Louis Thurston’s work (circa 1927) developing the ‘Law of Comparative Judgment’ demonstrated that people are very good at making accurate relative-value judgments between two choices but less reliable when assigning absolute values within a scale of measurement. Adaptive Comparative Judgment (ACJ) is the 21st century version and is now fully facilitated online, making the process logistically feasible at scale. Put simply, Adaptive Comparative Judgement asks markers to compare assessments in pairs to establish a scale of relative quality. ACJ demonstrates much greater reliability in large-volume assessment when using a distributed team of assessors and also enables high numbers of students to efficiently receive valuable feedback from several assessors, whether used for staff assessing students or student peer assessment.
The University has been exploring the potential in the use of computer software and online tools as part of our technology-enhanced learning strategy to help our students develop an understanding of how to use assessment as a powerful aid to learning. Over the last couple of years, we’ve piloted the use of ACJ with students undertaking the Edinburgh Award to both formatively and summatively peer-assess each other anonymously, while also providing key learning points in their feedback to each other.
Students’ submissions are uploaded to an online system used for the peer assessment.

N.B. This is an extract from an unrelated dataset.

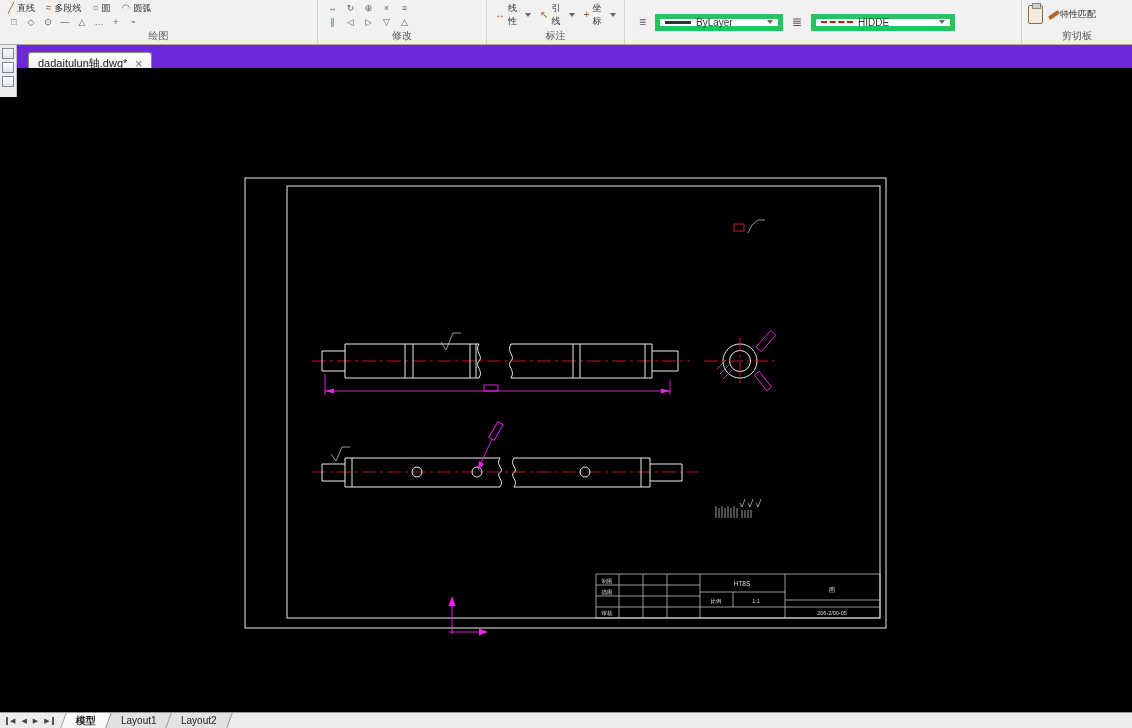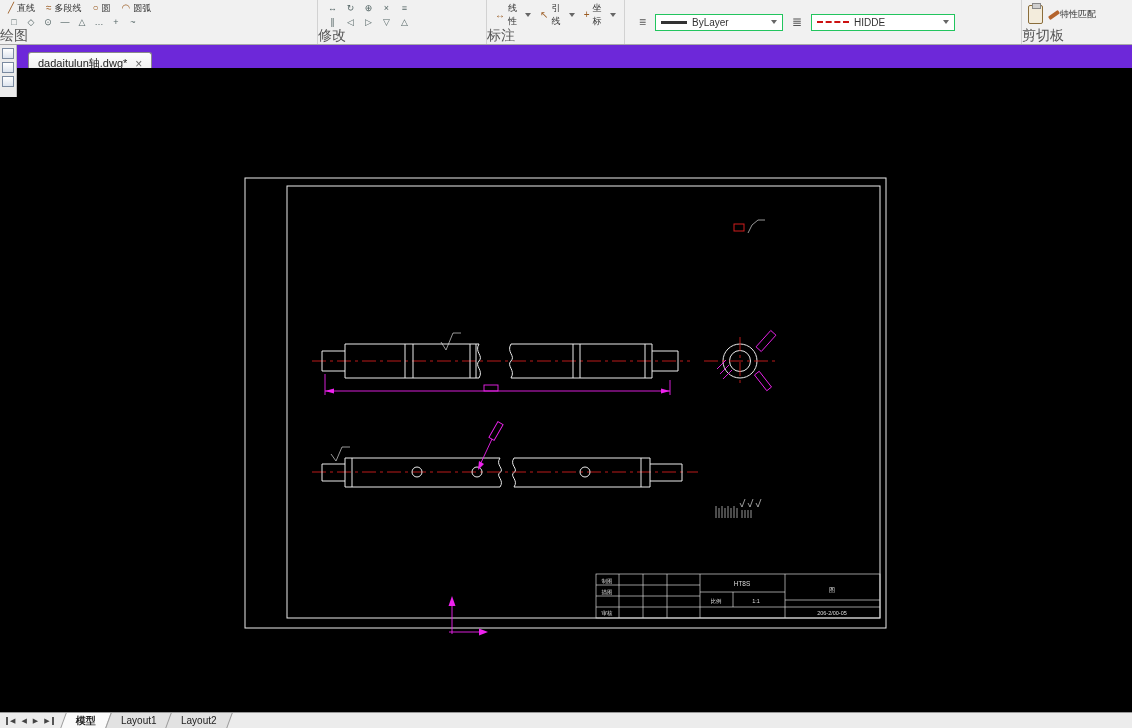"ByLayer" .dropbox { border: 1px solid #22c55e -> 5px solid #22c55e }
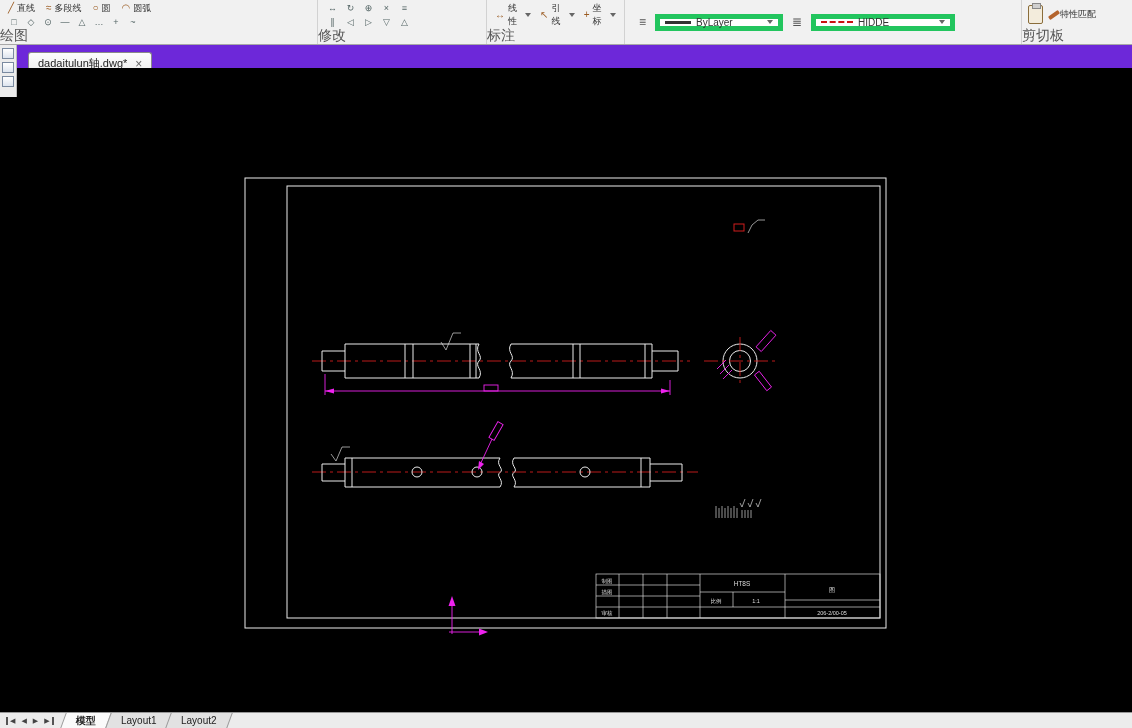"绘图" .rlabel { font-size: 14px -> 10px; text-align: left -> center }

Reviewers, in this case students themselves, are then presented with two submissions on which to make a comparative judgement – essentially deciding which submission better fulfils the set criteria. Once the student reviewer has made their judgement and left feedback, they are then presented with a new pair of submissions on which to make their next comparative judgement. This process happens repeatedly and, behind the scenes, the system uses an algorithm to rank all submissions based on the outcome of these comparisons.

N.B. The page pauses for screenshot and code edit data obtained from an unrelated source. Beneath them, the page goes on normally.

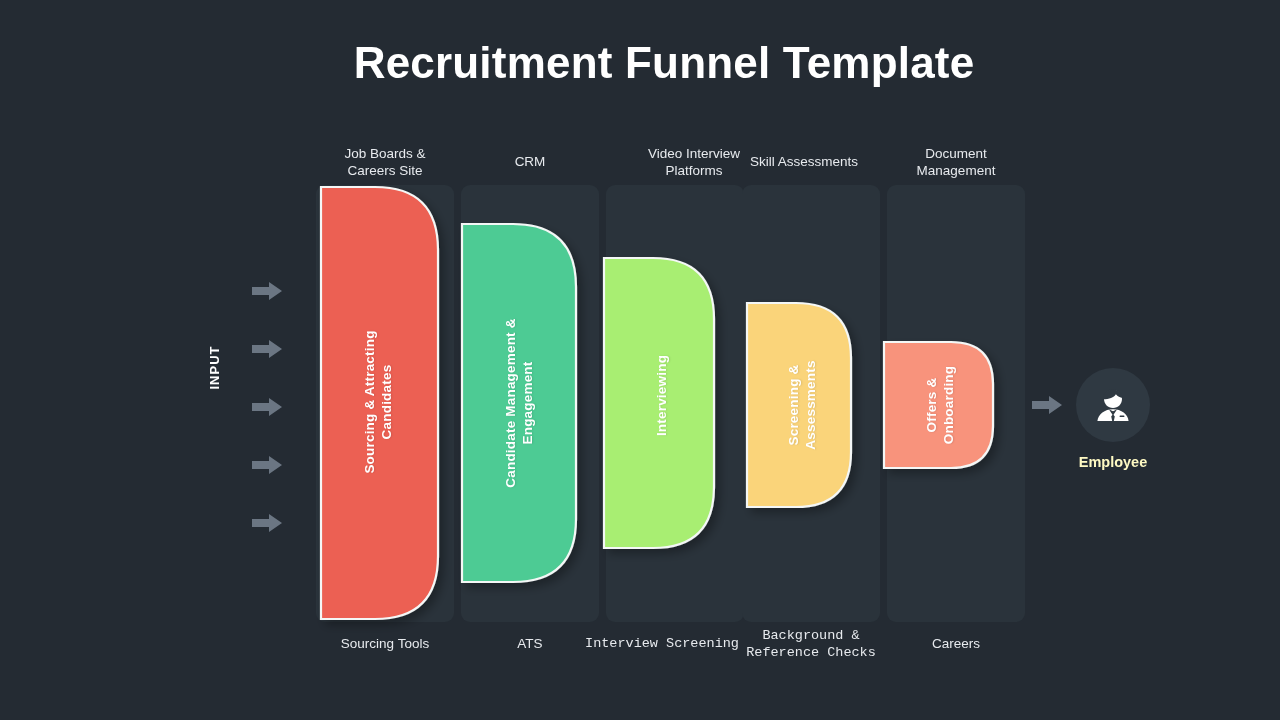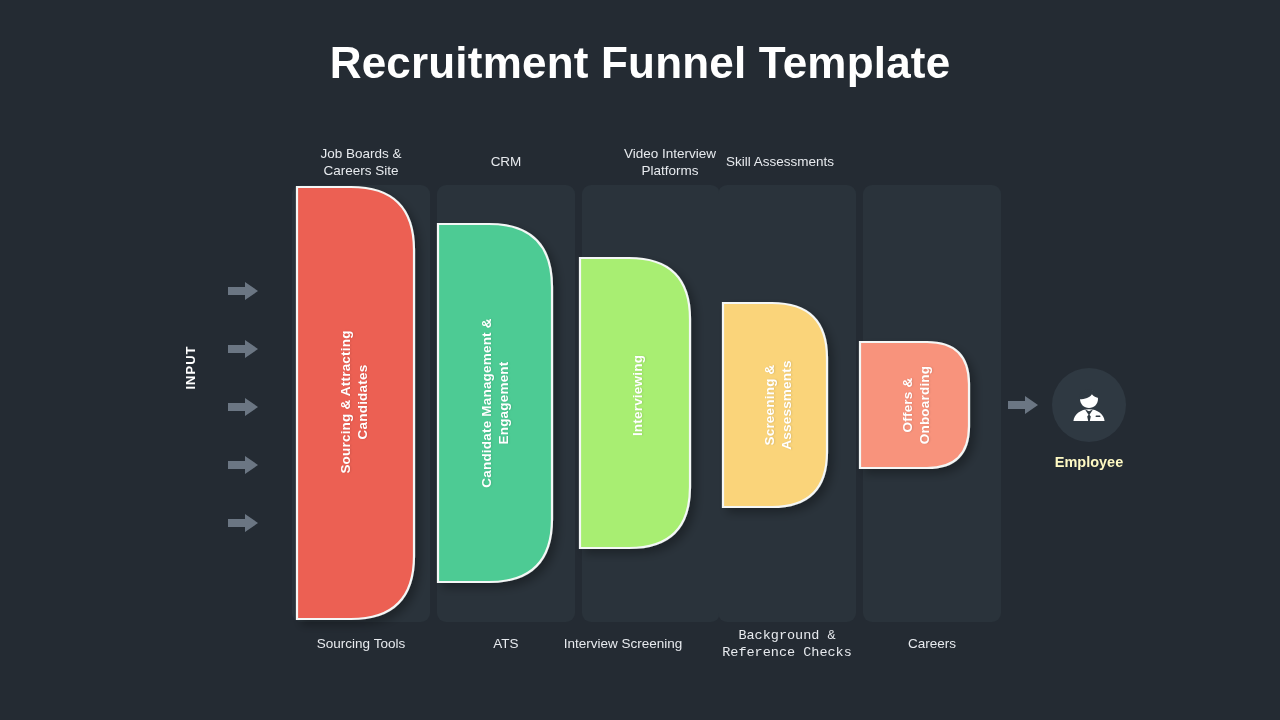"Recruitment Funnel Template" .slide { margin-left: none -> 24px }
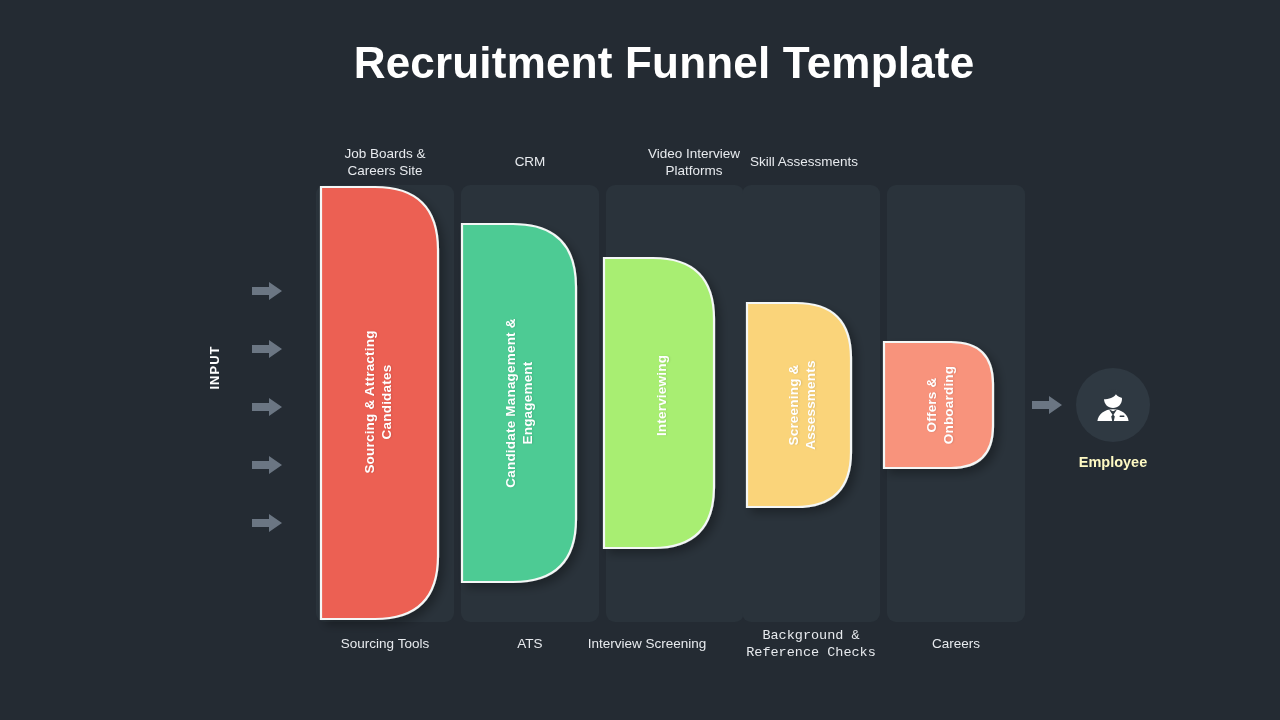"Document" div.top-label { html: none -> <div>Document Management</div> }
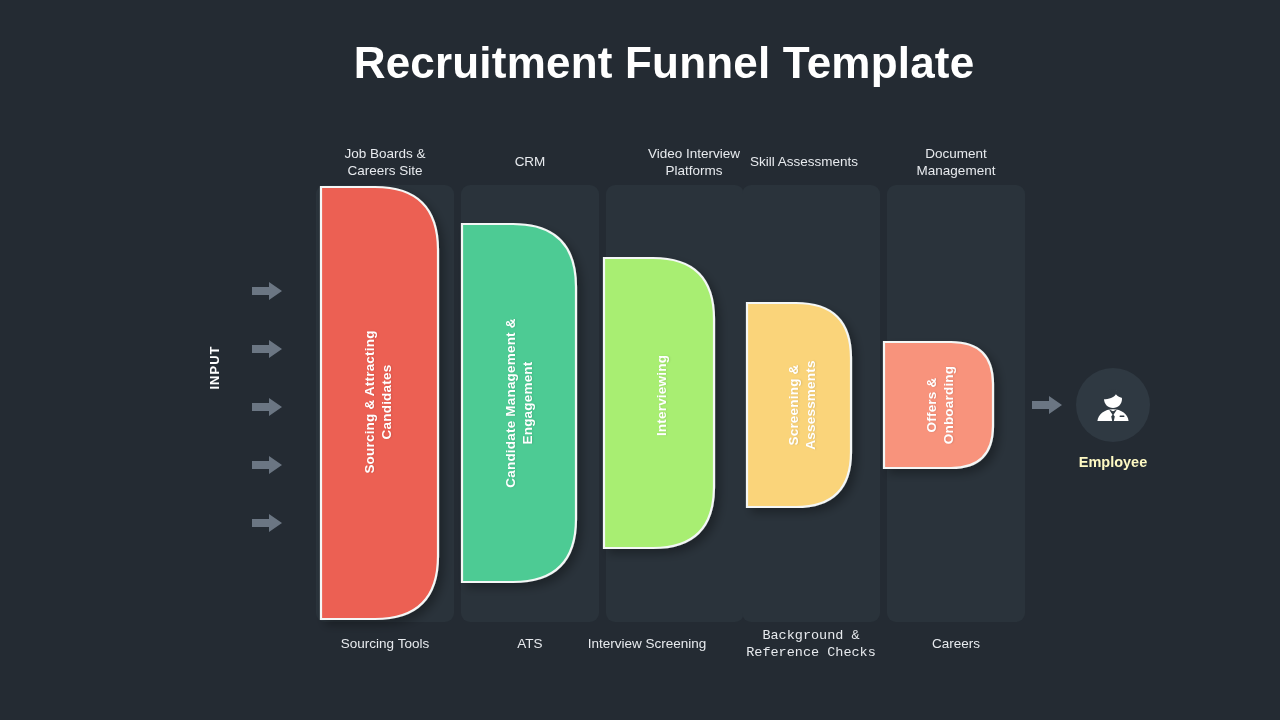"Interview Screening" div.bot-label { font-family: none -> Liberation Mono, monospace; left: 543px -> 558px }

“As part of the Edinburgh Award I took earlier this year I had the opportunity to use ACJ. I was really impressed. I used ACJ twice during the Edinburgh Award, first for us to see and comment on other students’ work and for others to provide me with feedback on ways that I could improve my work, and then again at the end of the Edinburgh Award, where ACJ allowed me and my fellow students to peer assess our final work.
ACJ is really impressive at supporting the learning process as it gives you, as a student, insight and perspective on your work that you wouldn’t normally get if it was just your tutor providing you with the feedback. You get to see the different ways that other students have tackled the same problems, different perspectives within the same context, not just from within your group, but right across the cohort, which is really helpful. The feedback from your peers is also richer, more personalised, more contextualised, more targeted than your tutor is able to give you given the huge time constraints that they are under. It really helps you develop your skills, both in your work and your general analytic skills, which will prove really useful after university in the workplace.
ACJ is like a crowd-sourced/social media style feedback and assessment tool, which is really innovative and very powerful. I can honestly say that it has been one of the greatest learning experiences for me during my academic studies at the University.”
Briana Pegado (final year student 2013/14 and EUSA President 2014/15)
The success of these early trials encouraged further pilots on several large mainstream courses across the University to evaluate the impact this may have on students in developing a deeper understanding of how to effectively use assessment and feedback in their learning.
The innovative use of ACJ within the Edinburgh Award, received an award in the ‘Best use of Social and Collaborative Technologies for Learning’ category of the eLearning Awards 2014. Within the Edinburgh Award, we continue to look for new ways to enhance our provision and provide students with the best possible learning and development experience. All suggestions welcome!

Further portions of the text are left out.